Updated: Oct 21, 2020
Schools across the United States have begun to start back up, and there has been a great deal of political and public tension on whether they should be in person or online. In the midst of a global pandemic it seems like the choice would be obvious to most people, however it isn’t. This time is very stressful for parents, students, and the general public concerned with public health.
The United States is arguably by any measurement one of the worst in its handling of the Covid-19 pandemic and many people are suffering from the fear of the potential risk of opening schools. However, simultaneously there is the harm in what closed schools present for families and children on the social, emotional, economic, and academic level in both the short and long-term. As parents, guardians and caregivers may be scrambling to find accommodations to homeschool their children as their surroundings may demand them to leave their homes in order to provide for their households. Additionally, The lack of
in-person educational options disproportionately harms low-income and minority children and those living with disabilities. These students are far less likely to have access to private instruction and care and far more likely to rely on key school-supported resources like food programs, special education services, counseling, and after-school programs to meet basic developmental needs.

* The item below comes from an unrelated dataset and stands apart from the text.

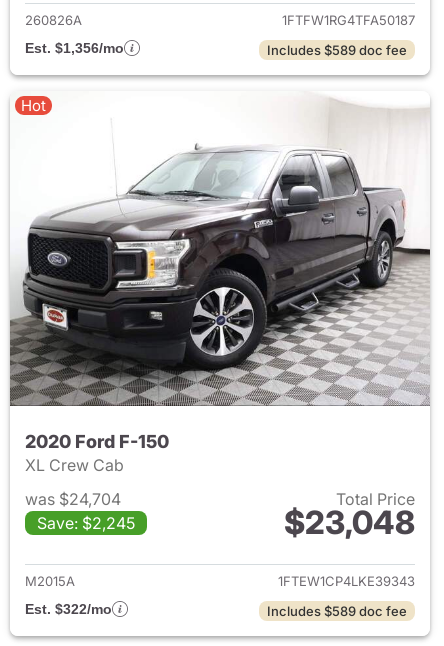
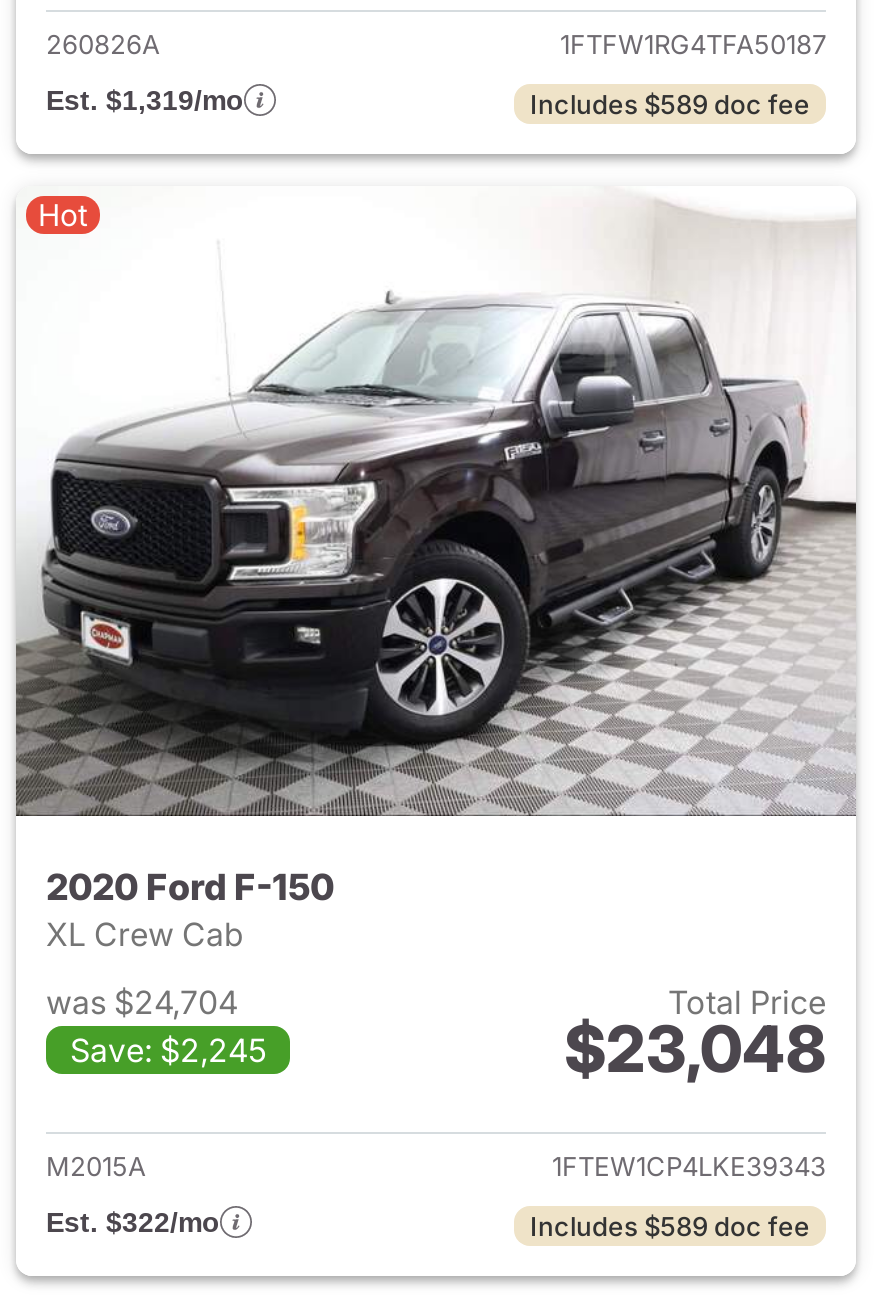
- Est. $1,356/mo
+ Est. $1,319/mo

A study by researchers at Brown and Harvard Universities assessed how 800,000 students used Zearn, an online math program, both before and after schools closed in March, and the data showed that through late April, student progress in math decreased by about half, with the negative impact more pronounced in low-income zip codes (source). The educational gap is at risk of rising with the shift to online schooling but the lack of public safety is also at risk of rising with the schools being opened. There is no fail proof option being presented at the moment, and the public’s anxiety is on the rise because of that. It is crucial that during this time, caring for people’s mental wellbeing should be pushed to the forefront because of the lack of definitive safe options. In addition to everyone being informed of the potential ramifications either decision on opening schools has on people from all demographics.
By Kevin J.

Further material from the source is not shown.